··· GIVEN DATA

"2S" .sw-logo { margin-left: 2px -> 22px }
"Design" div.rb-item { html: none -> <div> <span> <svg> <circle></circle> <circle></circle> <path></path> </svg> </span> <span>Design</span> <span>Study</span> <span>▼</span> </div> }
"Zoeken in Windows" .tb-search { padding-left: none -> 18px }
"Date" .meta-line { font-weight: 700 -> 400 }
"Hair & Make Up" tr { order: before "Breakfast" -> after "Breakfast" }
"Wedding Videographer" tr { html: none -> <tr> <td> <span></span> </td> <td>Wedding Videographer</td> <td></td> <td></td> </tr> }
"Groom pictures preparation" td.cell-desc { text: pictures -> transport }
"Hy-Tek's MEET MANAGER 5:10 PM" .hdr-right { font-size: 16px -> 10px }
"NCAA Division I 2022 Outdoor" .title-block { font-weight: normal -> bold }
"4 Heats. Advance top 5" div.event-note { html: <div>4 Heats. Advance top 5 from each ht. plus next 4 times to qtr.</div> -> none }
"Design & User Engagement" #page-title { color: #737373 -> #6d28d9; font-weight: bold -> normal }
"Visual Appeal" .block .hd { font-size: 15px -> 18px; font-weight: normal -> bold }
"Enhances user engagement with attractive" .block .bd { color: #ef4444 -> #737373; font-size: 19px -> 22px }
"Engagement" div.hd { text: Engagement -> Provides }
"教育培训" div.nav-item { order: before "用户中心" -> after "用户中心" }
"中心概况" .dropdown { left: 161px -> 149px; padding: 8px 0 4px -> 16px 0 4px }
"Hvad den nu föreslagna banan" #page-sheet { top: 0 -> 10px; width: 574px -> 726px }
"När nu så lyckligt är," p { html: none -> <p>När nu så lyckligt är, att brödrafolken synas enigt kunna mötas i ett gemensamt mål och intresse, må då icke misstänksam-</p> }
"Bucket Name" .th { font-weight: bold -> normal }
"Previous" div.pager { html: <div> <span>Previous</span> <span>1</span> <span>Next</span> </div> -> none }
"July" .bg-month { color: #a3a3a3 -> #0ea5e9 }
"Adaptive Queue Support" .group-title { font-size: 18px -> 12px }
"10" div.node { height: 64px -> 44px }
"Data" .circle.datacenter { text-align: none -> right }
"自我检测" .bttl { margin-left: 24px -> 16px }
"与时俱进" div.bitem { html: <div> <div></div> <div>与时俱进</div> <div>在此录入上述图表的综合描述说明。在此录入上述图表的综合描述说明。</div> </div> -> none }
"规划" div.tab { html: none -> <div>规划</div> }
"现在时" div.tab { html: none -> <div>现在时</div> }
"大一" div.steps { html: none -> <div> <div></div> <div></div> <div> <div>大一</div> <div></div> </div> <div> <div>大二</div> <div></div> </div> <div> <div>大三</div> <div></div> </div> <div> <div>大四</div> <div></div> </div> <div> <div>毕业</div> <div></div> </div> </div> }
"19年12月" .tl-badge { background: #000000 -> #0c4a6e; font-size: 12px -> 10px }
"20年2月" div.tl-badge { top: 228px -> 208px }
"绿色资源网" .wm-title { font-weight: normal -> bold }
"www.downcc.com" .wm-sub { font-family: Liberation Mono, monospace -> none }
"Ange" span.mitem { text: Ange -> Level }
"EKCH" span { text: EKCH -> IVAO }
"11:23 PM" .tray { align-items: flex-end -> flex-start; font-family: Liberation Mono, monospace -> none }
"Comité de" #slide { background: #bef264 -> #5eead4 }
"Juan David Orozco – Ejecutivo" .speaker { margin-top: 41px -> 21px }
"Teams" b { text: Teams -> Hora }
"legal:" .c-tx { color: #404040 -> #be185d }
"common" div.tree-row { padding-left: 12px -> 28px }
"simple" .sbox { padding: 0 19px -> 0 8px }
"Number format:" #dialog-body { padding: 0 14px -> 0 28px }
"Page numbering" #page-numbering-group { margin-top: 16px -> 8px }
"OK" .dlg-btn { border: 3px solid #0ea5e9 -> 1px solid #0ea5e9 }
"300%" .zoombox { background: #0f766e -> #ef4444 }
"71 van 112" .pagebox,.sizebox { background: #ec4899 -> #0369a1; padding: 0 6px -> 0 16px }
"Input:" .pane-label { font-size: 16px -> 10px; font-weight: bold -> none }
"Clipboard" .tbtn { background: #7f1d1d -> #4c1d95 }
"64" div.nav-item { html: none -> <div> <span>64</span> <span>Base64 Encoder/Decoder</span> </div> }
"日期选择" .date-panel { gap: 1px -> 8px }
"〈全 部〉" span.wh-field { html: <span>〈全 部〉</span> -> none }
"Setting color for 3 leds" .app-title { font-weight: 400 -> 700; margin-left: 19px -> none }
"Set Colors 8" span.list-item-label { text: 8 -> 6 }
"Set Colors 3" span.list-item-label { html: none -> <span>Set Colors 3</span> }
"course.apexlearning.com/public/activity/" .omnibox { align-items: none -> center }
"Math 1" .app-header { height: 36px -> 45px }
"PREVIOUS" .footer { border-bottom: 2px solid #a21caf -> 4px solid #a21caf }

······

DESCRIPTION OF THE TASK: Line by line, reproduce the records above exactly.

TASK SOLUTION:
"2S" .sw-logo { margin-left: 2px -> 22px }
"Design" div.rb-item { html: none -> <div> <span> <svg> <circle></circle> <circle></circle> <path></path> </svg> </span> <span>Design</span> <span>Study</span> <span>▼</span> </div> }
"Zoeken in Windows" .tb-search { padding-left: none -> 18px }
"Date" .meta-line { font-weight: 700 -> 400 }
"Hair & Make Up" tr { order: before "Breakfast" -> after "Breakfast" }
"Wedding Videographer" tr { html: none -> <tr> <td> <span></span> </td> <td>Wedding Videographer</td> <td></td> <td></td> </tr> }
"Groom pictures preparation" td.cell-desc { text: pictures -> transport }
"Hy-Tek's MEET MANAGER 5:10 PM" .hdr-right { font-size: 16px -> 10px }
"NCAA Division I 2022 Outdoor" .title-block { font-weight: normal -> bold }
"4 Heats. Advance top 5" div.event-note { html: <div>4 Heats. Advance top 5 from each ht. plus next 4 times to qtr.</div> -> none }
"Design & User Engagement" #page-title { color: #737373 -> #6d28d9; font-weight: bold -> normal }
"Visual Appeal" .block .hd { font-size: 15px -> 18px; font-weight: normal -> bold }
"Enhances user engagement with attractive" .block .bd { color: #ef4444 -> #737373; font-size: 19px -> 22px }
"Engagement" div.hd { text: Engagement -> Provides }
"教育培训" div.nav-item { order: before "用户中心" -> after "用户中心" }
"中心概况" .dropdown { left: 161px -> 149px; padding: 8px 0 4px -> 16px 0 4px }
"Hvad den nu föreslagna banan" #page-sheet { top: 0 -> 10px; width: 574px -> 726px }
"När nu så lyckligt är," p { html: none -> <p>När nu så lyckligt är, att brödrafolken synas enigt kunna mötas i ett gemensamt mål och intresse, må då icke misstänksam-</p> }
"Bucket Name" .th { font-weight: bold -> normal }
"Previous" div.pager { html: <div> <span>Previous</span> <span>1</span> <span>Next</span> </div> -> none }
"July" .bg-month { color: #a3a3a3 -> #0ea5e9 }
"Adaptive Queue Support" .group-title { font-size: 18px -> 12px }
"10" div.node { height: 64px -> 44px }
"Data" .circle.datacenter { text-align: none -> right }
"自我检测" .bttl { margin-left: 24px -> 16px }
"与时俱进" div.bitem { html: <div> <div></div> <div>与时俱进</div> <div>在此录入上述图表的综合描述说明。在此录入上述图表的综合描述说明。</div> </div> -> none }
"规划" div.tab { html: none -> <div>规划</div> }
"现在时" div.tab { html: none -> <div>现在时</div> }
"大一" div.steps { html: none -> <div> <div></div> <div></div> <div> <div>大一</div> <div></div> </div> <div> <div>大二</div> <div></div> </div> <div> <div>大三</div> <div></div> </div> <div> <div>大四</div> <div></div> </div> <div> <div>毕业</div> <div></div> </div> </div> }
"19年12月" .tl-badge { background: #000000 -> #0c4a6e; font-size: 12px -> 10px }
"20年2月" div.tl-badge { top: 228px -> 208px }
"绿色资源网" .wm-title { font-weight: normal -> bold }
"www.downcc.com" .wm-sub { font-family: Liberation Mono, monospace -> none }
"Ange" span.mitem { text: Ange -> Level }
"EKCH" span { text: EKCH -> IVAO }
"11:23 PM" .tray { align-items: flex-end -> flex-start; font-family: Liberation Mono, monospace -> none }
"Comité de" #slide { background: #bef264 -> #5eead4 }
"Juan David Orozco – Ejecutivo" .speaker { margin-top: 41px -> 21px }
"Teams" b { text: Teams -> Hora }
"legal:" .c-tx { color: #404040 -> #be185d }
"common" div.tree-row { padding-left: 12px -> 28px }
"simple" .sbox { padding: 0 19px -> 0 8px }
"Number format:" #dialog-body { padding: 0 14px -> 0 28px }
"Page numbering" #page-numbering-group { margin-top: 16px -> 8px }
"OK" .dlg-btn { border: 3px solid #0ea5e9 -> 1px solid #0ea5e9 }
"300%" .zoombox { background: #0f766e -> #ef4444 }
"71 van 112" .pagebox,.sizebox { background: #ec4899 -> #0369a1; padding: 0 6px -> 0 16px }
"Input:" .pane-label { font-size: 16px -> 10px; font-weight: bold -> none }
"Clipboard" .tbtn { background: #7f1d1d -> #4c1d95 }
"64" div.nav-item { html: none -> <div> <span>64</span> <span>Base64 Encoder/Decoder</span> </div> }
"日期选择" .date-panel { gap: 1px -> 8px }
"〈全 部〉" span.wh-field { html: <span>〈全 部〉</span> -> none }
"Setting color for 3 leds" .app-title { font-weight: 400 -> 700; margin-left: 19px -> none }
"Set Colors 8" span.list-item-label { text: 8 -> 6 }
"Set Colors 3" span.list-item-label { html: none -> <span>Set Colors 3</span> }
"course.apexlearning.com/public/activity/" .omnibox { align-items: none -> center }
"Math 1" .app-header { height: 36px -> 45px }
"PREVIOUS" .footer { border-bottom: 2px solid #a21caf -> 4px solid #a21caf }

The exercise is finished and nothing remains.